Copy out the whole listing exactly as given. Skip the pictures.

RECORD SET:
-- Opening Marker --

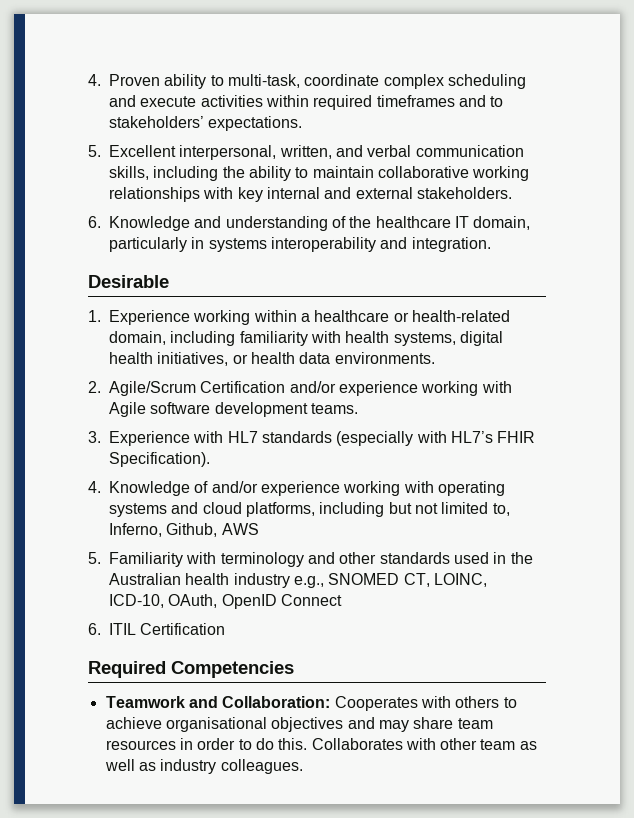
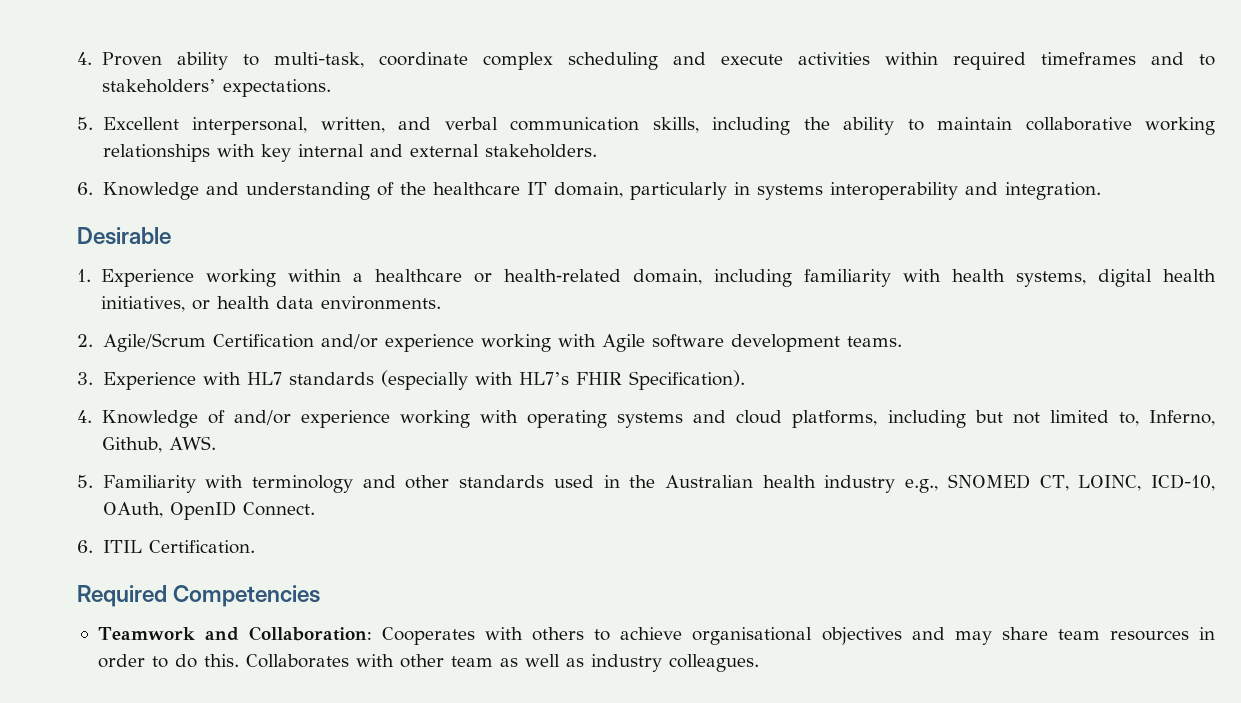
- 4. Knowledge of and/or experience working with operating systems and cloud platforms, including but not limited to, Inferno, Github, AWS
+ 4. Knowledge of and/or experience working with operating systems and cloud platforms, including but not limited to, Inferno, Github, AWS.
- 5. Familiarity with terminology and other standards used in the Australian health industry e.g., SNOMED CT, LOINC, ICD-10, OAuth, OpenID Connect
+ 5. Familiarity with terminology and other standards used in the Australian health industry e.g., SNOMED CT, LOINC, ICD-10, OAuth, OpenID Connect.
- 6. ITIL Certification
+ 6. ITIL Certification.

-- Closing Marker --

EXPECTED OUTPUT:
- 4. Knowledge of and/or experience working with operating systems and cloud platforms, including but not limited to, Inferno, Github, AWS
+ 4. Knowledge of and/or experience working with operating systems and cloud platforms, including but not limited to, Inferno, Github, AWS.
- 5. Familiarity with terminology and other standards used in the Australian health industry e.g., SNOMED CT, LOINC, ICD-10, OAuth, OpenID Connect
+ 5. Familiarity with terminology and other standards used in the Australian health industry e.g., SNOMED CT, LOINC, ICD-10, OAuth, OpenID Connect.
- 6. ITIL Certification
+ 6. ITIL Certification.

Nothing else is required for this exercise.